## Problem details
Could you reproduce every entry as it stands, leaving the pictures behind?

START Excerpted records

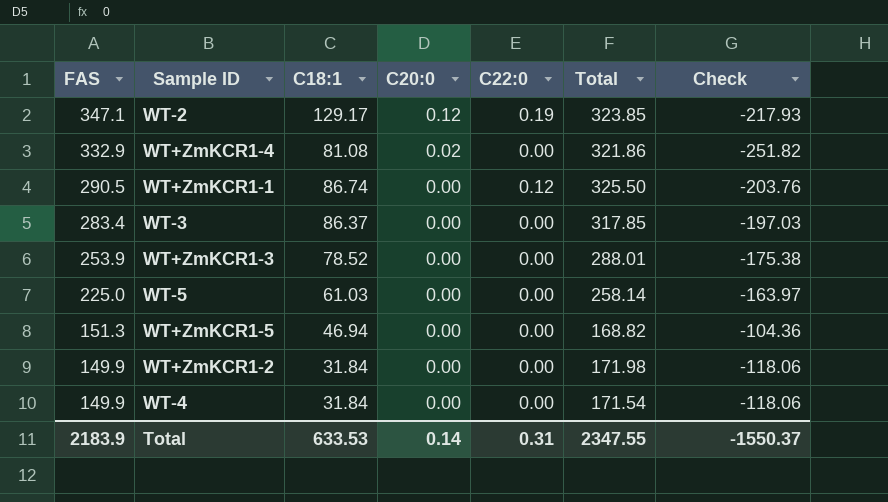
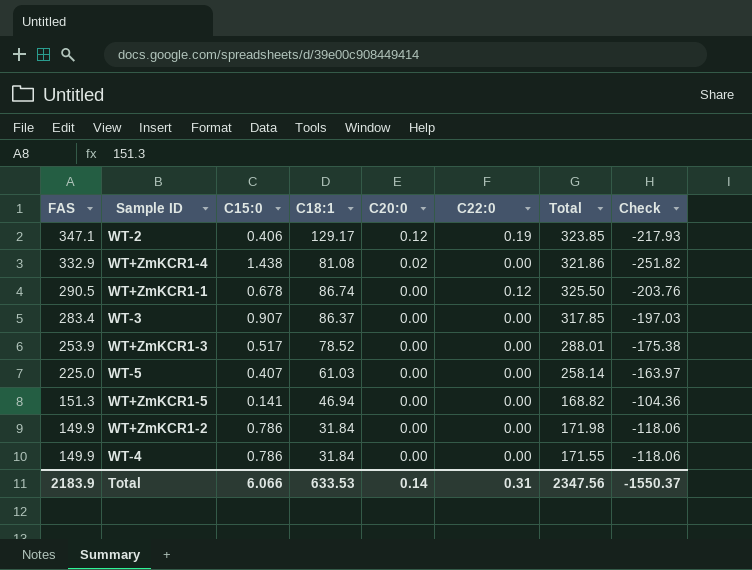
column C15:0 | position: none -> 3
WT-4 | Total: 171.54 -> 171.55
Total | Total: 2347.55 -> 2347.56

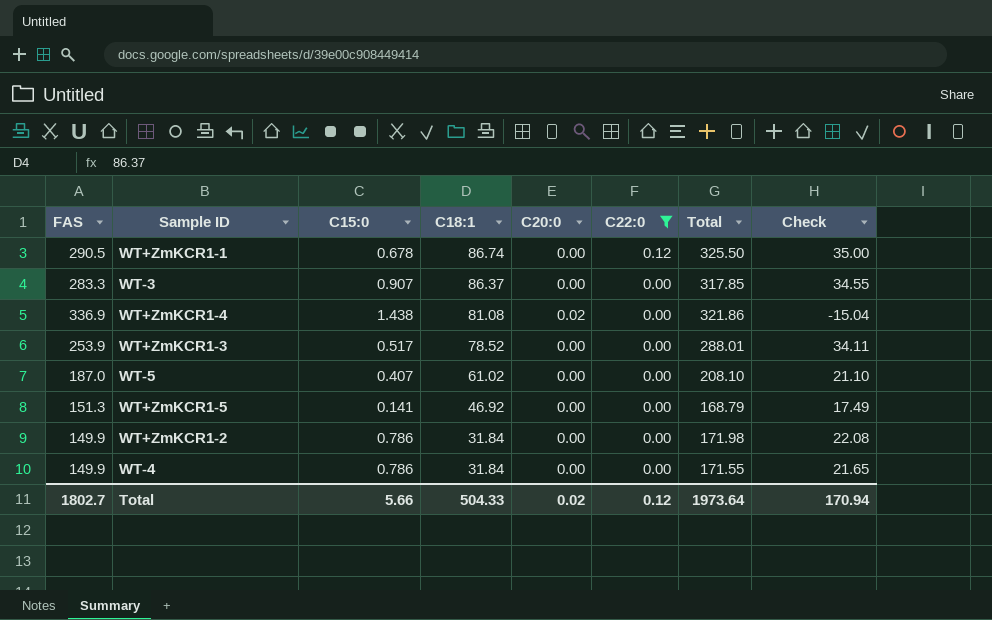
filter: none -> C22:0 != 0.19
row order: FAS descending -> C18:1 descending
column Check | formula: [C18:1] - [FAS] -> [Total] - [FAS]
WT-3 | FAS: 283.4 -> 283.3
WT+ZmKCR1-4 | FAS: 332.9 -> 336.9
WT-5 | FAS: 225.0 -> 187.0
WT-5 | C18:1: 61.03 -> 61.02
WT-5 | Total: 258.14 -> 208.10
WT+ZmKCR1-5 | C18:1: 46.94 -> 46.92
WT+ZmKCR1-5 | Total: 168.82 -> 168.79
Total | FAS: 2183.9 -> 1802.7
Total | C15:0: 6.066 -> 5.66
Total | C18:1: 633.53 -> 504.33
Total | C20:0: 0.14 -> 0.02
Total | C22:0: 0.31 -> 0.12
Total | Total: 2347.56 -> 1973.64
Total | Check: -1550.37 -> 170.94

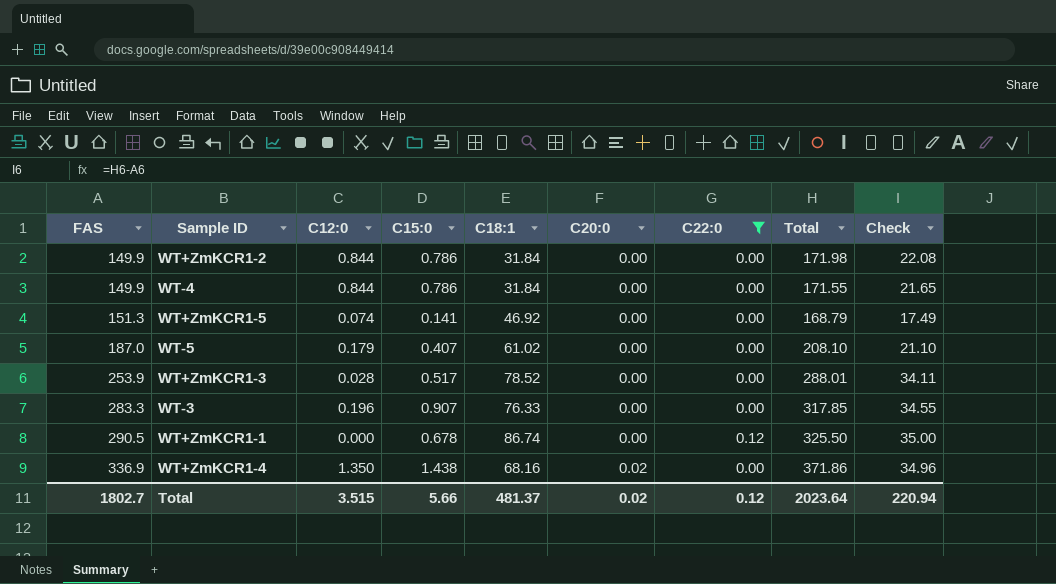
row order: C18:1 descending -> FAS ascending
column C12:0 | position: none -> 3
WT-3 | C18:1: 86.37 -> 76.33
WT+ZmKCR1-4 | C18:1: 81.08 -> 68.16
WT+ZmKCR1-4 | Total: 321.86 -> 371.86
WT+ZmKCR1-4 | Check: -15.04 -> 34.96
Total | C18:1: 504.33 -> 481.37
Total | Total: 1973.64 -> 2023.64
Total | Check: 170.94 -> 220.94

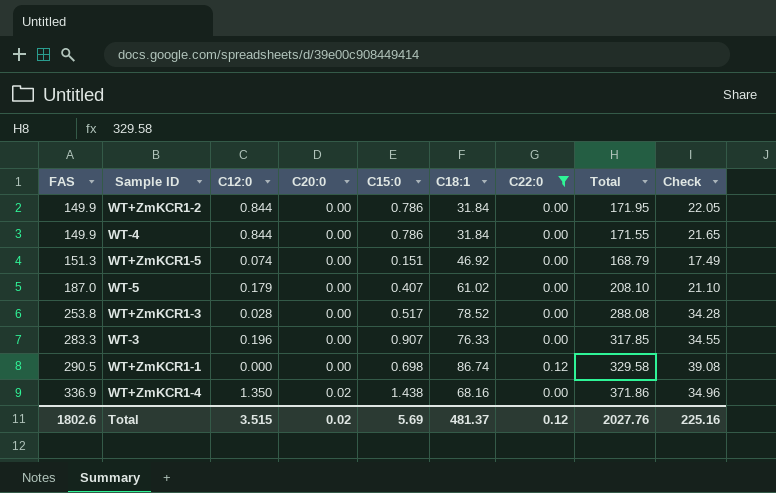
column C20:0 | position: 6 -> 4
WT+ZmKCR1-2 | Total: 171.98 -> 171.95
WT+ZmKCR1-2 | Check: 22.08 -> 22.05
WT+ZmKCR1-5 | C15:0: 0.141 -> 0.151
WT+ZmKCR1-3 | FAS: 253.9 -> 253.8
WT+ZmKCR1-3 | Total: 288.01 -> 288.08
WT+ZmKCR1-3 | Check: 34.11 -> 34.28
WT+ZmKCR1-1 | C15:0: 0.678 -> 0.698
WT+ZmKCR1-1 | Total: 325.50 -> 329.58
WT+ZmKCR1-1 | Check: 35.00 -> 39.08
Total | FAS: 1802.7 -> 1802.6
Total | C15:0: 5.66 -> 5.69
Total | Total: 2023.64 -> 2027.76
Total | Check: 220.94 -> 225.16

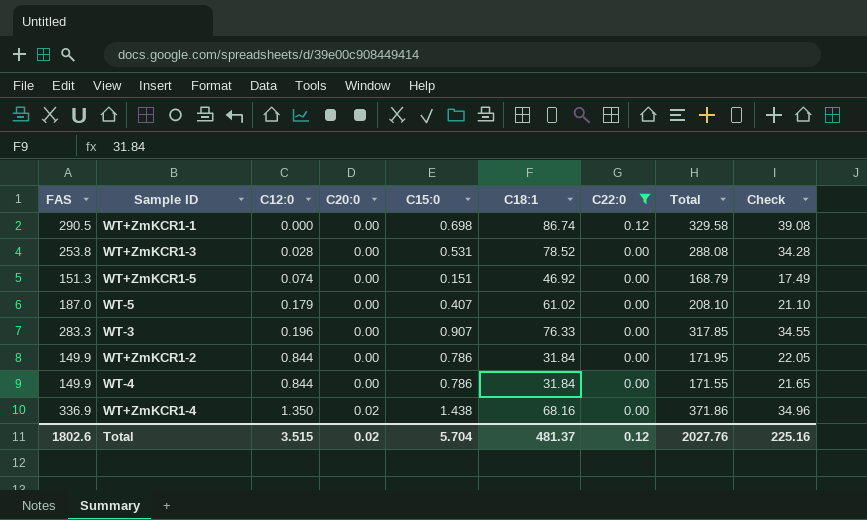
row order: FAS ascending -> C12:0 ascending
WT+ZmKCR1-3 | C15:0: 0.517 -> 0.531
Total | C15:0: 5.69 -> 5.704

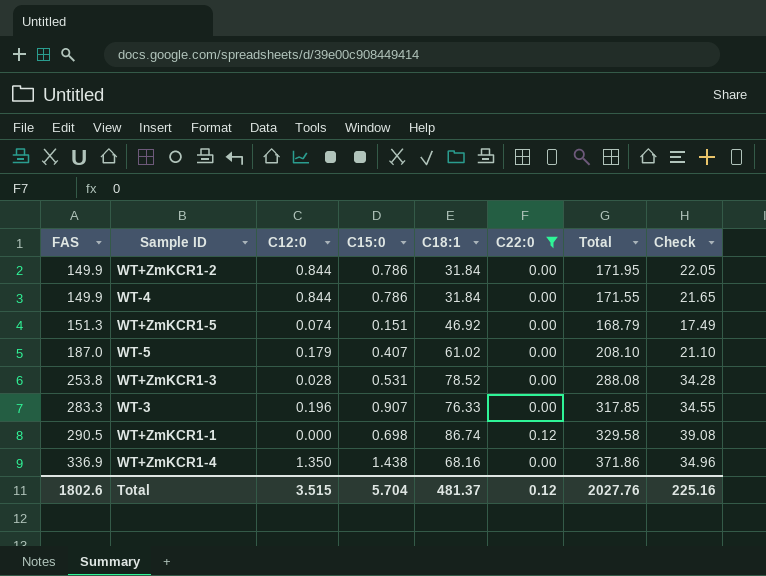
row order: C12:0 ascending -> FAS ascending
column C20:0 | position: 4 -> none

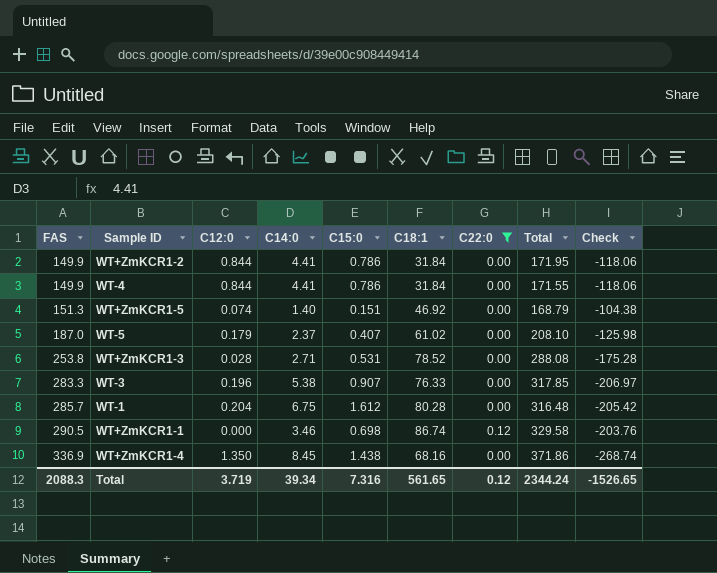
column C14:0 | position: none -> 4
column Check | formula: [Total] - [FAS] -> [C18:1] - [FAS]
row WT-1: none -> 285.7 | 0.204 | 6.75 | 1.612 | 80.28 | 0.00 | 316.48 | -205.42
Total | FAS: 1802.6 -> 2088.3
Total | C12:0: 3.515 -> 3.719
Total | C15:0: 5.704 -> 7.316
Total | C18:1: 481.37 -> 561.65
Total | Total: 2027.76 -> 2344.24
Total | Check: 225.16 -> -1526.65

END Excerpted records

## Reply to the exercise
column C15:0 | position: none -> 3
WT-4 | Total: 171.54 -> 171.55
Total | Total: 2347.55 -> 2347.56

filter: none -> C22:0 != 0.19
row order: FAS descending -> C18:1 descending
column Check | formula: [C18:1] - [FAS] -> [Total] - [FAS]
WT-3 | FAS: 283.4 -> 283.3
WT+ZmKCR1-4 | FAS: 332.9 -> 336.9
WT-5 | FAS: 225.0 -> 187.0
WT-5 | C18:1: 61.03 -> 61.02
WT-5 | Total: 258.14 -> 208.10
WT+ZmKCR1-5 | C18:1: 46.94 -> 46.92
WT+ZmKCR1-5 | Total: 168.82 -> 168.79
Total | FAS: 2183.9 -> 1802.7
Total | C15:0: 6.066 -> 5.66
Total | C18:1: 633.53 -> 504.33
Total | C20:0: 0.14 -> 0.02
Total | C22:0: 0.31 -> 0.12
Total | Total: 2347.56 -> 1973.64
Total | Check: -1550.37 -> 170.94

row order: C18:1 descending -> FAS ascending
column C12:0 | position: none -> 3
WT-3 | C18:1: 86.37 -> 76.33
WT+ZmKCR1-4 | C18:1: 81.08 -> 68.16
WT+ZmKCR1-4 | Total: 321.86 -> 371.86
WT+ZmKCR1-4 | Check: -15.04 -> 34.96
Total | C18:1: 504.33 -> 481.37
Total | Total: 1973.64 -> 2023.64
Total | Check: 170.94 -> 220.94

column C20:0 | position: 6 -> 4
WT+ZmKCR1-2 | Total: 171.98 -> 171.95
WT+ZmKCR1-2 | Check: 22.08 -> 22.05
WT+ZmKCR1-5 | C15:0: 0.141 -> 0.151
WT+ZmKCR1-3 | FAS: 253.9 -> 253.8
WT+ZmKCR1-3 | Total: 288.01 -> 288.08
WT+ZmKCR1-3 | Check: 34.11 -> 34.28
WT+ZmKCR1-1 | C15:0: 0.678 -> 0.698
WT+ZmKCR1-1 | Total: 325.50 -> 329.58
WT+ZmKCR1-1 | Check: 35.00 -> 39.08
Total | FAS: 1802.7 -> 1802.6
Total | C15:0: 5.66 -> 5.69
Total | Total: 2023.64 -> 2027.76
Total | Check: 220.94 -> 225.16

row order: FAS ascending -> C12:0 ascending
WT+ZmKCR1-3 | C15:0: 0.517 -> 0.531
Total | C15:0: 5.69 -> 5.704

row order: C12:0 ascending -> FAS ascending
column C20:0 | position: 4 -> none

column C14:0 | position: none -> 4
column Check | formula: [Total] - [FAS] -> [C18:1] - [FAS]
row WT-1: none -> 285.7 | 0.204 | 6.75 | 1.612 | 80.28 | 0.00 | 316.48 | -205.42
Total | FAS: 1802.6 -> 2088.3
Total | C12:0: 3.515 -> 3.719
Total | C15:0: 5.704 -> 7.316
Total | C18:1: 481.37 -> 561.65
Total | Total: 2027.76 -> 2344.24
Total | Check: 225.16 -> -1526.65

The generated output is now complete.